Key factors influencing the GDP growth in 2015 were the fall in the unemployment rate, the increase in retail trade and the expansion of exports on the background of a depreciating Euro. Of Ireland’s GDP in the fourth quarter of 2015 increased compared with the previous quarter at 2.7% “growth occurred in the fourth quarter. This is far above all expectations. Consumption growth was the most pleasant surprise in 2015”, — quotes Reuters the words of the chief economist of Goodbody Stockbrokers Dermot O’leary. Consumer spending for the year increased by 3%.

GDP and Eurozone countries and the European Union over the same period rose on the previous quarter at only 0.3% (the data of the statistical service Eurostat). The largest increases were in Estonia (1,2%), Poland and Romania (1,1%), Hungary and Slovakia (1%).

Compared with the same period of 2014, Eurozone GDP in the fourth quarter of 2015 grew by 1.5% to EU GDP by 1.8%. Leaders for this indicator were Slovakia (4%), Romania (3.8 per cent) and Poland (to 3.6%). Irish GDP grew by 9.2%, which is the best result since 2001.

Similar growth in 2016 O’leary is not anticipating, but, he recalls, amid the slowdown of the European economy this year, the Irish economy has received a lot of positive impulses, which will develop faster than other Eurozone members.

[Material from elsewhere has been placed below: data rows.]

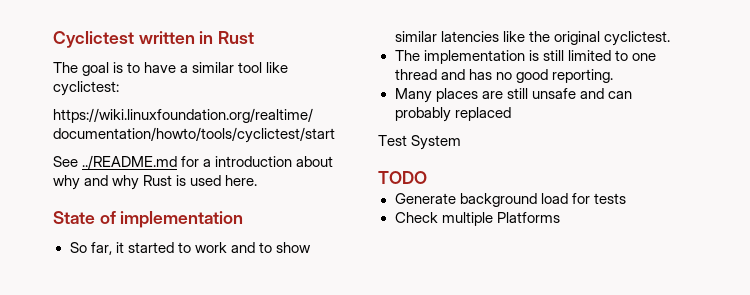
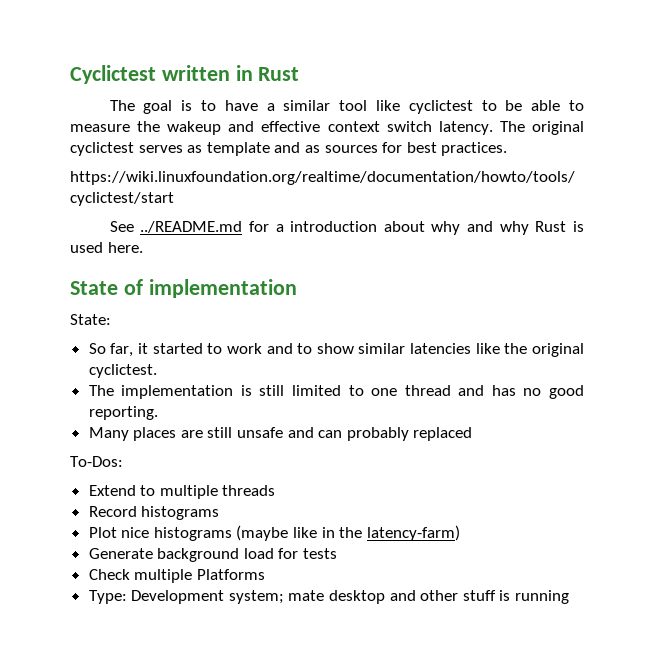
- The goal is to have a similar tool like cyclictest:
+ The goal is to have a similar tool like cyclictest to be able to measure the wakeup and effective context switch latency. The original cyclictest serves as template and as sources for best practices.
+ State:
- Test System
- TODO
+ To-Dos:
+ Extend to multiple threads
+ Record histograms
+ Plot nice histograms (maybe like in the latency-farm)
+ Type: Development system; mate desktop and other stuff is running

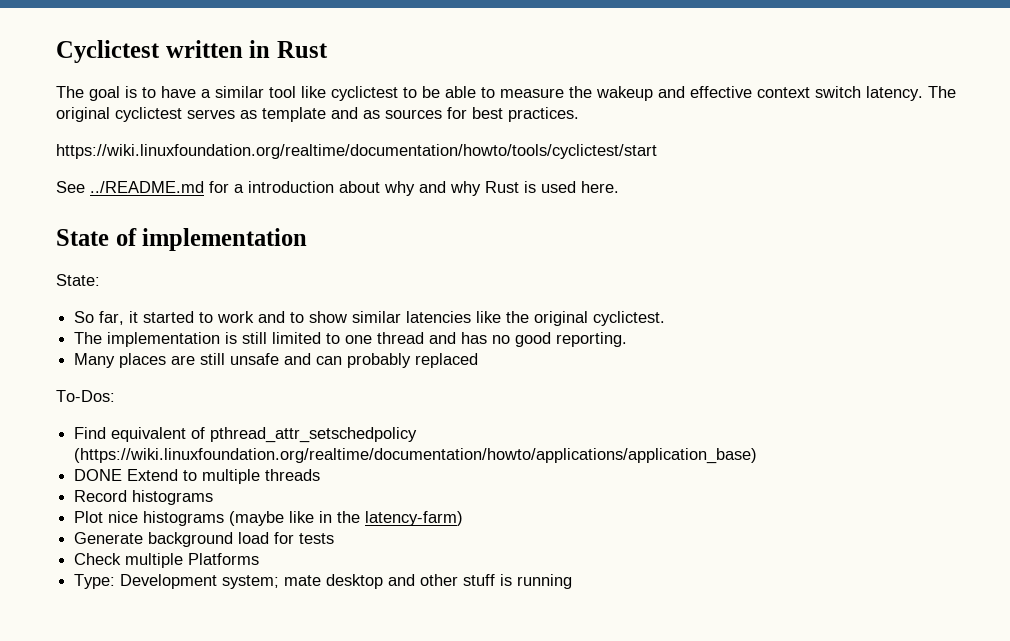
- Extend to multiple threads
+ Find equivalent of pthread_attr_setschedpolicy (https://wiki.linuxfoundation.org/realtime/documentation/howto/applications/application_base)
+ DONE Extend to multiple threads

The official forecast for GDP for this year — a growth of 4.3%.

According to Reuters, although the recent weakening of the pound against the Euro could adversely affect the growth of Irish exports in that year (including a bunch in which there are economy of great Britain and Ireland), the influence of the neighboring country on the Irish market contributed to very positive results in January and February.

In 2008-2010, Ireland has experienced a severe socio-economic crisis, which led to the collapse of the national banking system, rising unemployment and the Federal budget deficit at 32% of GDP in 2010 — the highest in the country’s history. Then Ireland became the first country in the European Union, which officially went into recession. In late 2010, the authorities were forced to take EU and IMF credit in the amount of tens of billions of dollars.